Data for analysis
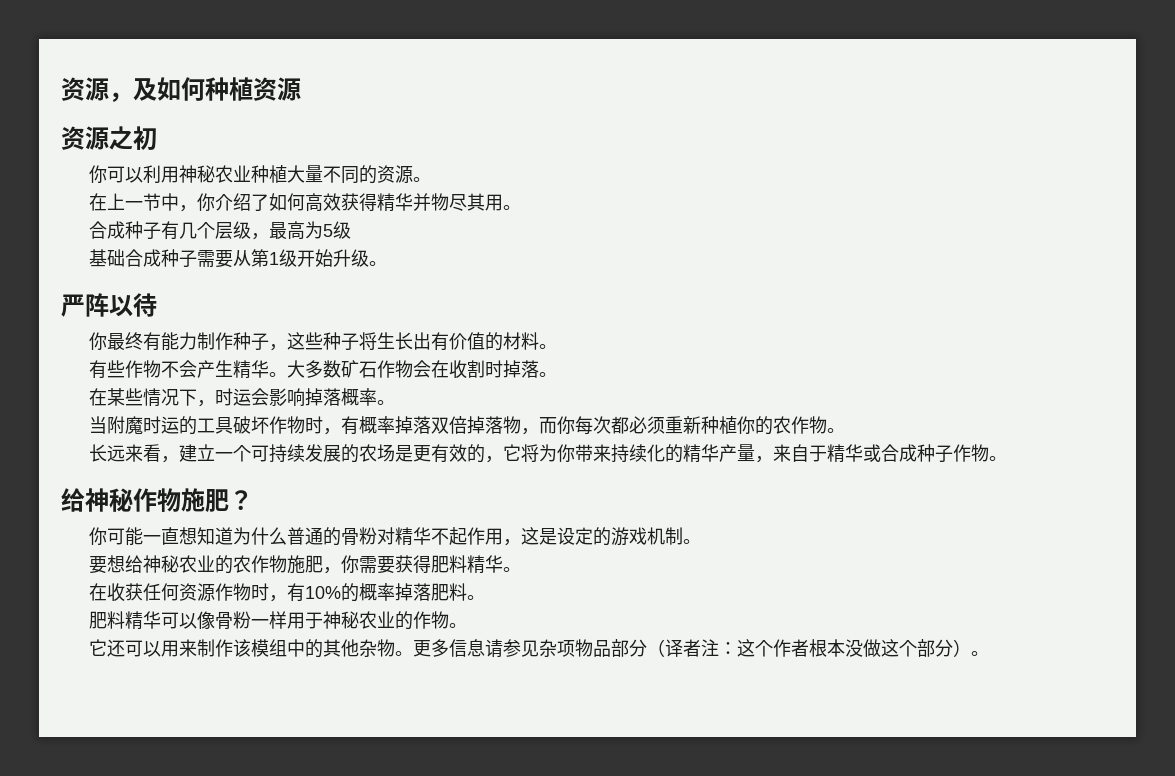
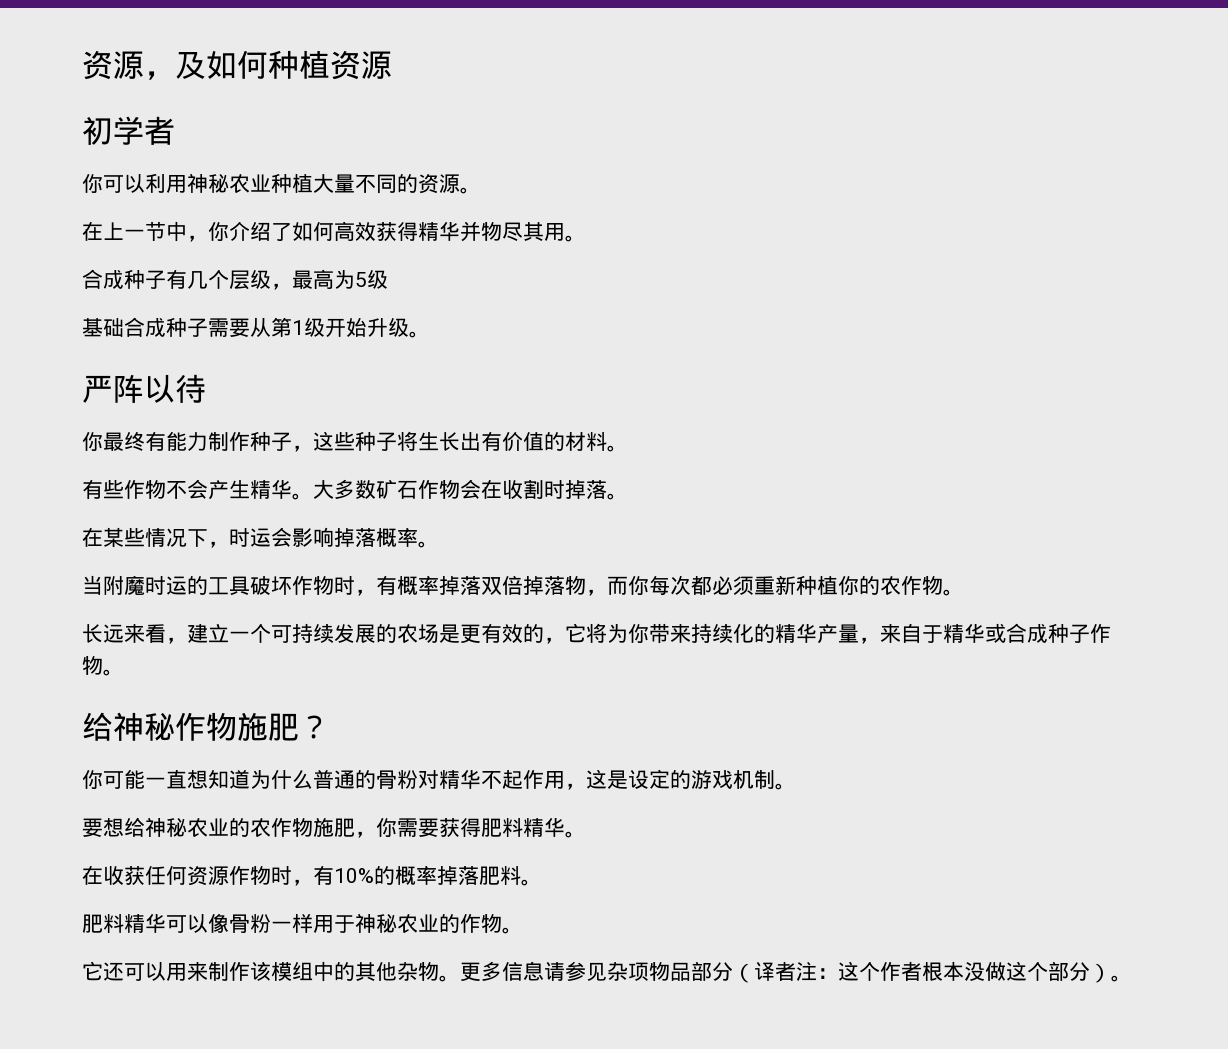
- 资源之初
+ 初学者

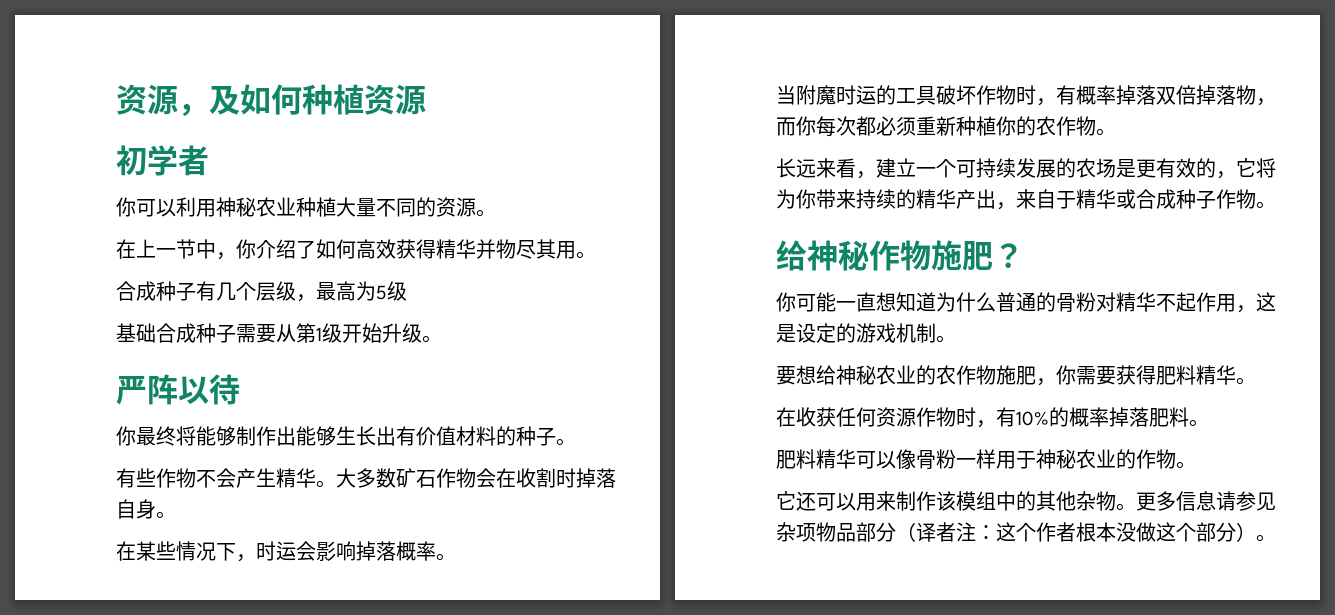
- 你最终有能力制作种子，这些种子将生长出有价值的材料。
+ 你最终将能够制作出能够生长出有价值材料的种子。
- 大多数矿石作物会在收割时掉落。
+ 大多数矿石作物会在收割时掉落自身。
- 长远来看，建立一个可持续发展的农场是更有效的，它将为你带来持续化的精华产量，来自于精华或合成种子作物。
+ 长远来看，建立一个可持续发展的农场是更有效的，它将为你带来持续的精华产出，来自于精华或合成种子作物。

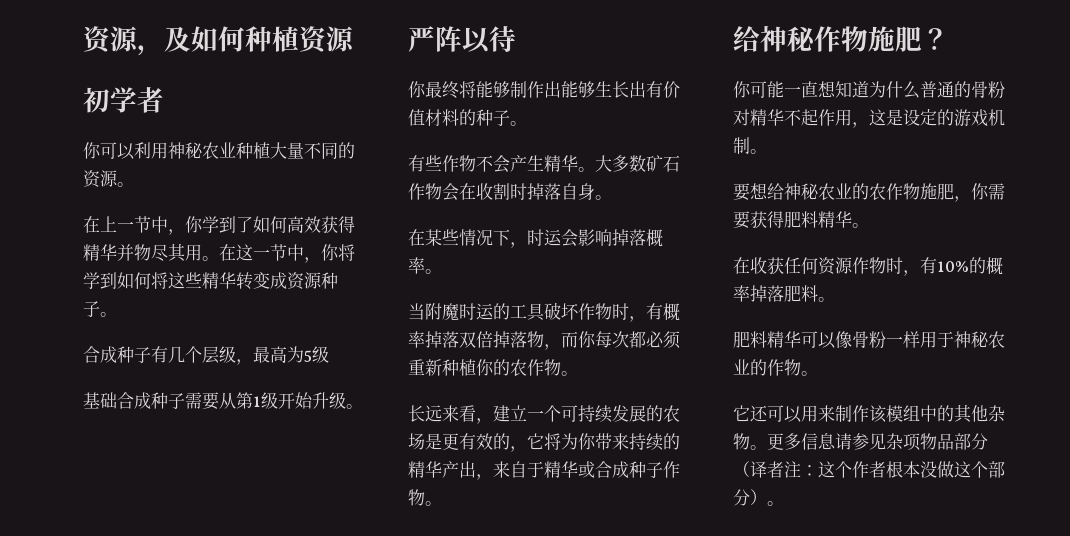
- 在上一节中，你介绍了如何高效获得精华并物尽其用。
+ 在上一节中，你学到了如何高效获得精华并物尽其用。在这一节中，你将学到如何将这些精华转变成资源种子。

What to do
Pick each line holding the word "来自于精华或合成种子作物" out of the listing.

Worked solution
- 长远来看，建立一个可持续发展的农场是更有效的，它将为你带来持续化的精华产量，来自于精华或合成种子作物。
+ 长远来看，建立一个可持续发展的农场是更有效的，它将为你带来持续的精华产出，来自于精华或合成种子作物。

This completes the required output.